Agosto 19
Durante su permanencia en Siena llegó uno de la Orden de los predicadores, varón ciertamente espiritual y doctor en sagrada teología. Así que visitó al bienaventurado Francisco, el uno y el otro se detuvieron largamente, disfrutando de una colación dulcísima sobre las palabras del Señor. Y el maestro se animó a preguntarle sobre aquel dicho de Ezequiel: Si no le hablares para retraer al malvado de sus perversos caminos, yo te demandaré a ti de su sangre . «A propósito, mi buen padre -le dijo-, conozco a muchos a quienes, a pesar de saber que están en pecado mortal, no les hablo siempre de su maldad. ¿Se me pedirá, por eso, la cuenta de tales almas?»
(2C 103)
El bienaventurado Francisco se le declaró iletrado, y, por tanto, en el puesto de aprender, que no en el de responder a la sentencia de la Escritura.
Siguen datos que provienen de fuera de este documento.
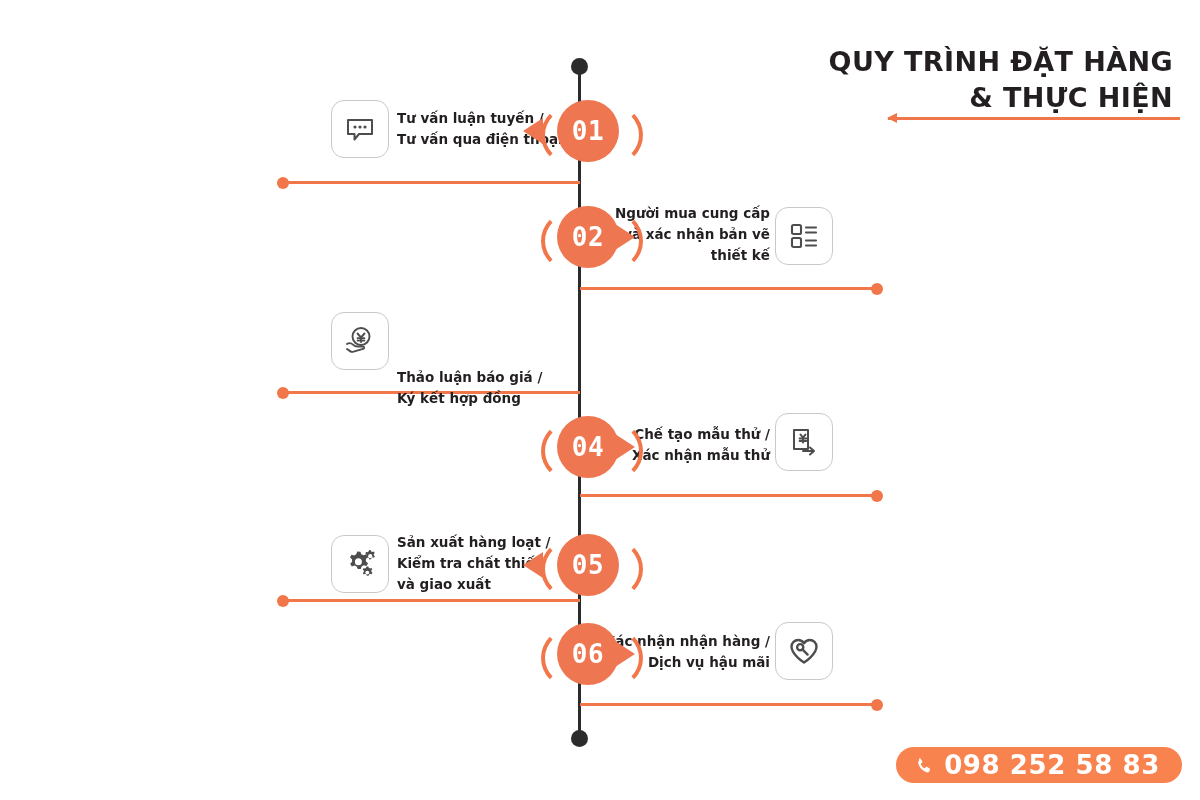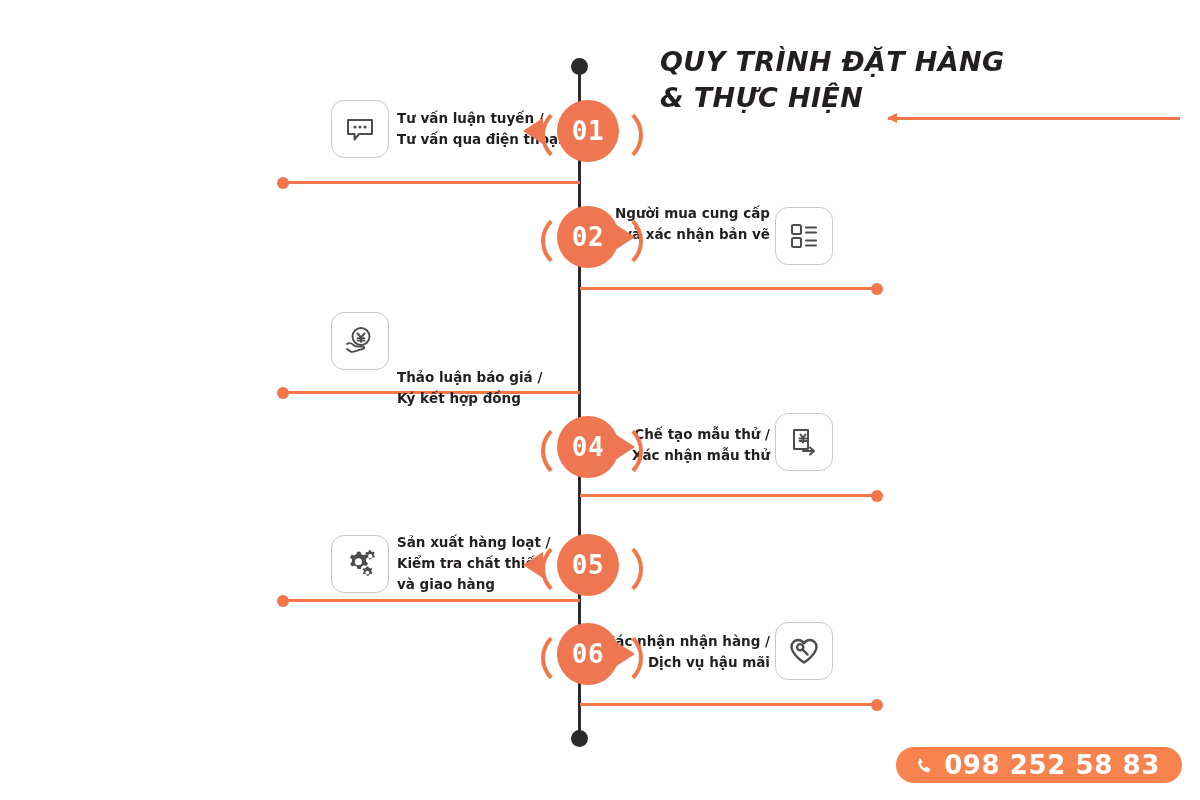--- a/index.html
+++ b/index.html
@@ -7,22 +7,22 @@
     width:1200px;height:800px;
     background:#ffffff;
     font-family:"DejaVu Sans","Liberation Sans",sans-serif;
     overflow:hidden;
     position:relative;
   }
   #stage{position:absolute;left:0;top:0;width:1200px;height:800px;}
 
   
   .title-block{
-    position:absolute; right:20px; top:44px;
-    width:520px;font-style:italic;
+    position:absolute; right:27px; top:44px;
+    text-align:right; width:520px;
   }
   .title-line{
     font-size:27px; font-weight:bold; color:#231f20;
     letter-spacing:.4px; line-height:36px; white-space:nowrap;
   }
   .title-rule{
     position:absolute; right:20px; top:117px;
     width:292px; height:3px; background:#f1764a;
   }
   .title-rule:before{
@@ -195,20 +195,21 @@
       <div class="step-inner">
     <div class="badge">
       <span class="arc arc-left"></span>
       <span class="arc arc-right"></span>
       <span class="pointer to-right"></span>
       <span class="badge-circle">02</span>
     </div>
     <div class="step-text align-right" style="left:575px;top:-3px;width:195px;">
       <div>Người mua cung cấp</div>
       <div>và xác nhận bản vẽ</div>
+      <div>thiết kế</div>
     </div>
     <div class="icon-box" style="left:775px;top:1px;">
       <svg width="34" height="34" viewBox="0 0 34 34" fill="none" stroke="#4d4d4d" stroke-width="2.1">
         <rect x="5" y="6" width="9" height="9" rx="1.6"></rect>
         <rect x="5" y="19" width="9" height="9" rx="1.6"></rect>
         <line x1="19" y1="8.5" x2="29" y2="8.5" stroke-linecap="round"></line>
         <line x1="19" y1="13.5" x2="29" y2="13.5" stroke-linecap="round"></line>
         <line x1="19" y1="21.5" x2="29" y2="21.5" stroke-linecap="round"></line>
         <line x1="19" y1="26.5" x2="29" y2="26.5" stroke-linecap="round"></line>
       </svg>
@@ -268,21 +269,21 @@
         <circle cx="16.4" cy="15.8" r="3.5" fill="#ffffff"></circle>
         <path d="M26.2 6.1l.7-1.7 2 .1.6 1.7 1.5.6 1.7-.6 1 1.7-1.2 1.3.1 1.6 1.3 1.2-1 1.7-1.7-.5-1.4.8-.5 1.7-2 .1-.7-1.7-1.5-.7-1.7.7-1-1.7 1.2-1.3-.1-1.6-1.3-1.2 1-1.7 1.7.5z" transform="scale(0.82) translate(6.2,0.6)"></path>
         <circle cx="28.2" cy="10.2" r="2.1" fill="#ffffff"></circle>
         <path d="M24.1 22.4l.6-1.5h1.8l.5 1.5 1.3.6 1.5-.5.9 1.5-1.1 1.1.1 1.4 1.2 1.1-.9 1.5-1.5-.5-1.3.7-.4 1.5h-1.8l-.6-1.5-1.3-.6-1.5.6-.9-1.5 1.1-1.1-.1-1.4-1.2-1.1.9-1.5 1.5.5z" transform="scale(0.95) translate(1.2,0.6)"></path>
         <circle cx="25.3" cy="26.6" r="1.9" fill="#ffffff"></circle>
       </svg>
     </div>
     <div class="step-text align-left" style="left:397px;top:-2px;">
       <div>Sản xuất hàng loạt /</div>
       <div>Kiểm tra chất thiết</div>
-      <div>và giao hàng</div>
+      <div>và giao xuất</div>
     </div>
     <div class="badge">
       <span class="arc arc-left"></span>
       <span class="arc arc-right"></span>
       <span class="pointer to-left"></span>
       <span class="badge-circle">05</span>
     </div>
   </div>
     </div>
El humilde maestro añadió: «Hermano, aunque tengo oído a algunos sabios exponer ese pasaje, me gustaría, no obstante, que me dijeras cómo lo entiendes tú». Le respondió el bienaventurado Francisco: «Si hay que entender el pasaje universalmente, yo le doy el sentido de que el siervo de Dios debe arder por su vida y santidad, de forma que con la luz del ejemplo y con el testimonio de la vida reprenda a todos los malvados. Quiero decir que el resplandor de su vida y el aroma de su fama harán saber a todos su iniquidad». Muy edificado, por consiguiente, aquel varón, dijo a los compañeros del bienaventurado Francisco al despedirse: «Hermanos míos, la teología de este varón, asegurada en la pureza y en la contemplación, es águila que vuela; nuestra ciencia, en cambio, queda a ras de tierra».